A Step-by-Step Guide for HDFS Replication

by Murali Ramasami

Posted in Technical | July 12, 2018 7 min read

This blog post was published on Hortonworks.com before the merger with Cloudera. Some links, resources, or references may no longer be accurate.

This blog focuses on on-prem to on-prem HDFS replication for HDP clusters using Hortonworks Data Lifecycle Manager (DLM), an extensible service built on the Hortonworks DataPlane Platform.

Introduction to DLM

Data Lifecycle Manager (DLM) delivers on the promise of location-agnostic, secure replication by encapsulating and copying data seamlessly across physical private storage and public cloud environments. This empowers businesses to deliver the right data in the right environment to power the right use cases.

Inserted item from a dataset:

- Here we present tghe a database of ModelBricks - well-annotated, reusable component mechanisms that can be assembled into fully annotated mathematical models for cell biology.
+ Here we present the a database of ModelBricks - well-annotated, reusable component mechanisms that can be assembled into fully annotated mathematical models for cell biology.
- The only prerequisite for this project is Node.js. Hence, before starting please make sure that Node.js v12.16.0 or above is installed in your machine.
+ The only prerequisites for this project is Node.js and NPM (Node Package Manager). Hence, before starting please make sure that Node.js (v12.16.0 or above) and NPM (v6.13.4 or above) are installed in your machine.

DLM v1.1 provides a complete solution to replicate data, metadata and security policies between on-premises and in cloud. It also supports data movement for data-at-rest and data-in-motion – whether the data is encrypted using a single key or multiple keys on both source and target clusters. DLM supports HDFS and Apache Hive dataset replication.

With DLM infrastructure administrators can manage their data, metadata and security management on-prem and in-cloud using a single-pane of glass that is built on open source technology. Business users can consume their workload outputs in the cloud with data-source-abstraction. DLM also enables business to reduce their capital expenditures and enjoy the benefits of flexibility and elasticity that cloud provides.

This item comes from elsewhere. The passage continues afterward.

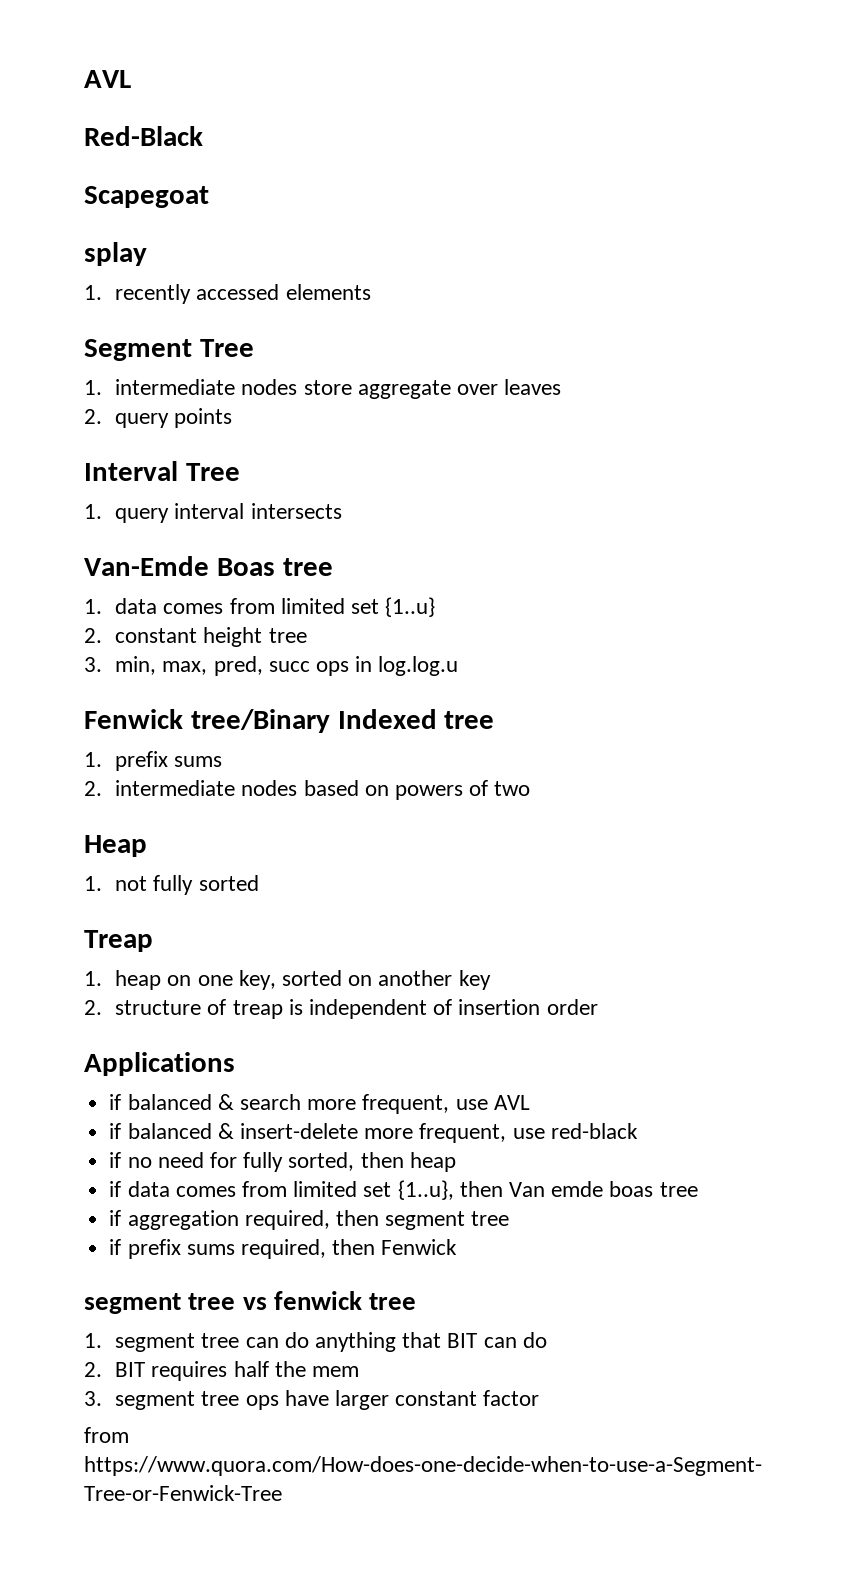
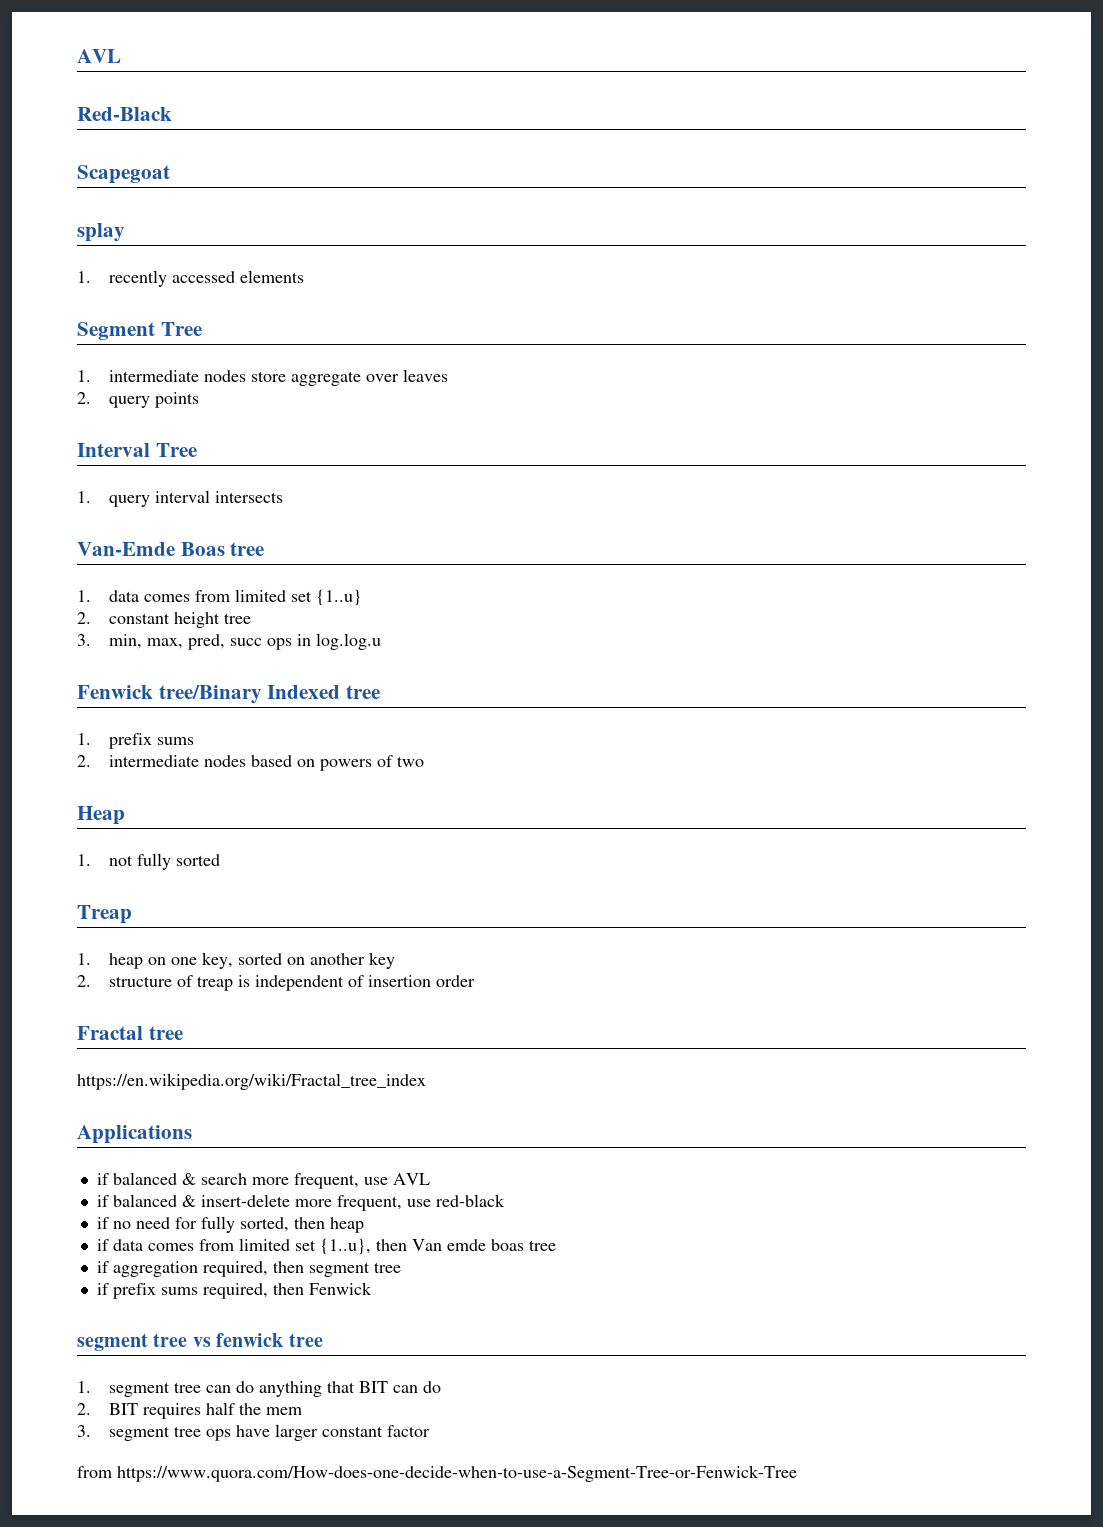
+ Fractal tree
+ https://en.wikipedia.org/wiki/Fractal_tree_index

Prerequisites for HDFS replication using DLM application:

Two symmetric HDP Clusters with DLM engine, core hadoop, Hive and Ranger services installed.
Recommended configuration: Kerberos enabled + High Availability [ HDFS, YARN] + Apache Knox SSO enabled for Apache Ambari, Apache Ranger and DLM Engine.

HDFS Replication

The Apache Hadoop system is designed to store and manage large sets of data including HDFS and Hive data sets reliably. DLM 1.1 supports both HDFS and Hive dataset replication. Using HDFS replication we can replicate HDFS dataset between two on-premises clusters. In addition to data, related security policies associated with the dataset also get replicated.

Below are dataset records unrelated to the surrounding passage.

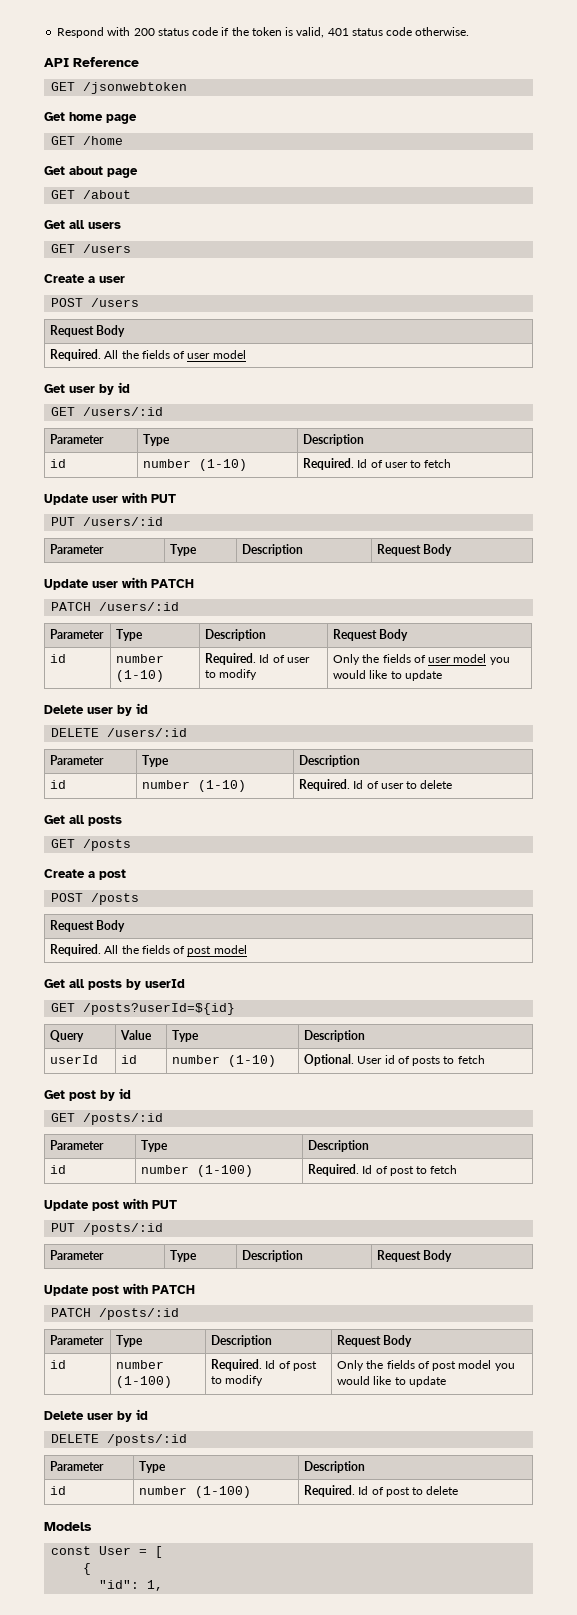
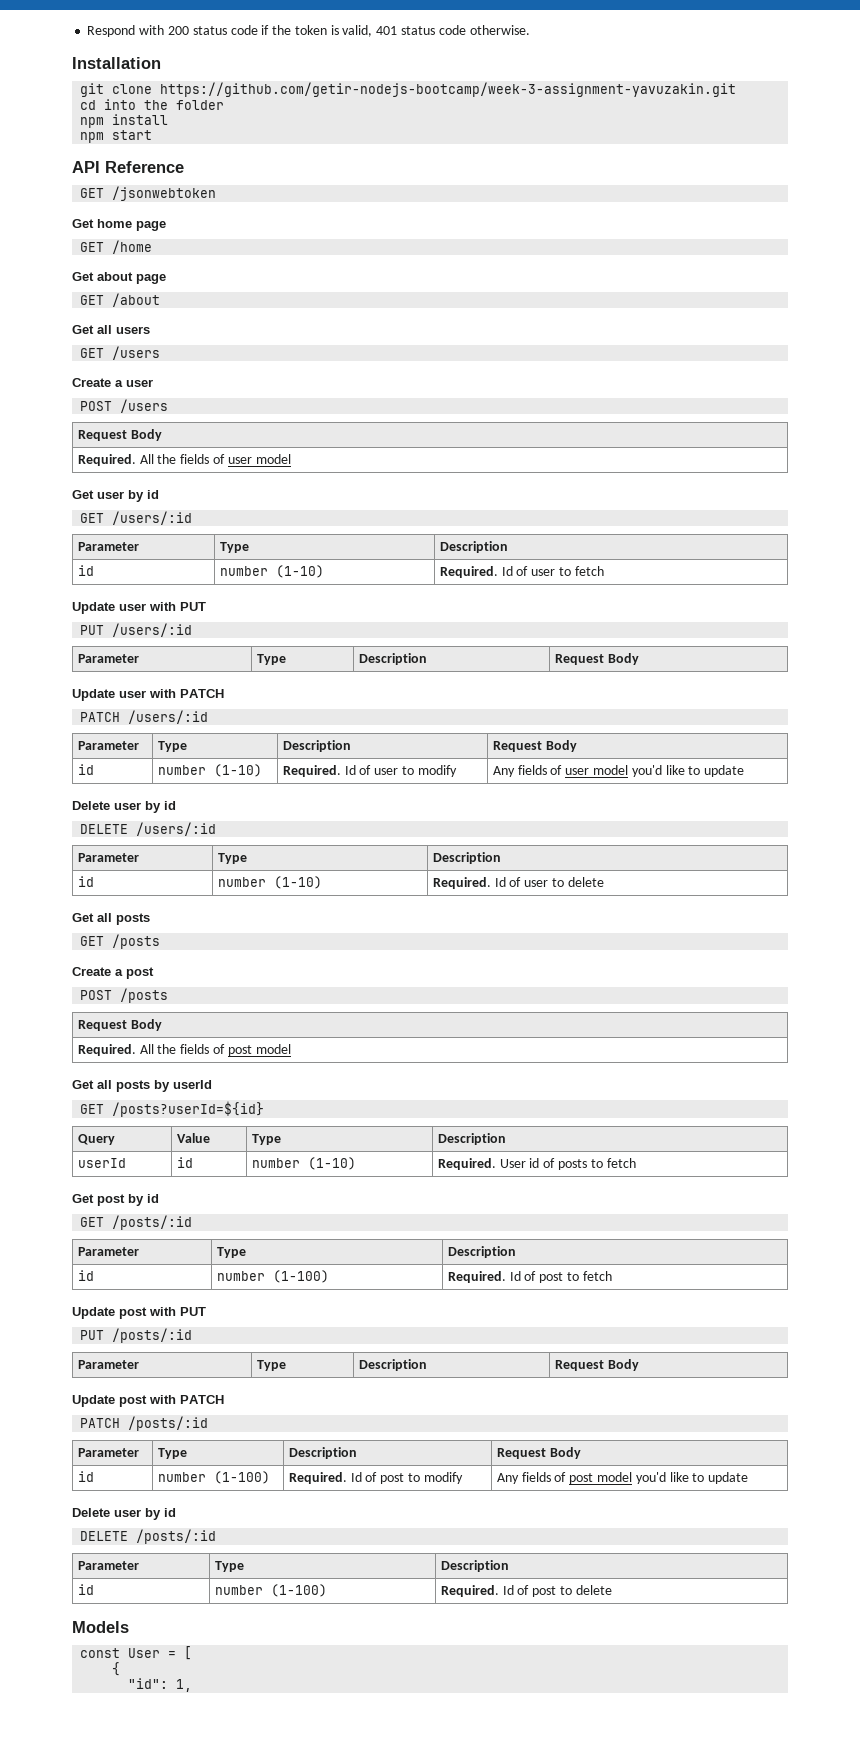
+ Installation
+ git clone https://github.com/getir-nodejs-bootcamp/week-3-assignment-yavuzakin.git
+ cd into the folder
+ npm install
+ npm start
- id | number (1-10) | Required. Id of user to modify | Only the fields of user model you would like to update
+ id | number (1-10) | Required. Id of user to modify | Any fields of user model you'd like to update
- userId | id | number (1-10) | Optional. User id of posts to fetch
+ userId | id | number (1-10) | Required. User id of posts to fetch
- id | number (1-100) | Required. Id of post to modify | Only the fields of post model you would like to update
+ id | number (1-100) | Required. Id of post to modify | Any fields of post model you'd like to update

Here is a step by step process to perform HDFS replication.

Step 0 : Adding Clusters for Replication

Using Hortonworks DataPlane Platform Service (DPS), add 2 ambari managed HDP clusters. Once the clusters are added, DPS provides information such as location of the clusters, number of nodes, uptime details of individual clusters. ( see Fig 1). Identify and designate one of the clusters as source-cluster and target-cluster for data replication.

Fig 1 : DPS Cluster UI with the list of clusters added.

Step 1 : Pairing Clusters for Replication

HDP Clusters needs to be paired before creating DLM replication policies. Pairing ensures that cluster components are configured correctly for replication.

Below are the steps to perform pairing:

1.1 Login as DataPlane admin user in Hortonworks DataPlane Service (DPS) ( see Fig 2 )

Fig 2 : DPS Login UI

1.2 Make sure that the logged-in user belongs to Dataplane Admin role ( see Fig 3)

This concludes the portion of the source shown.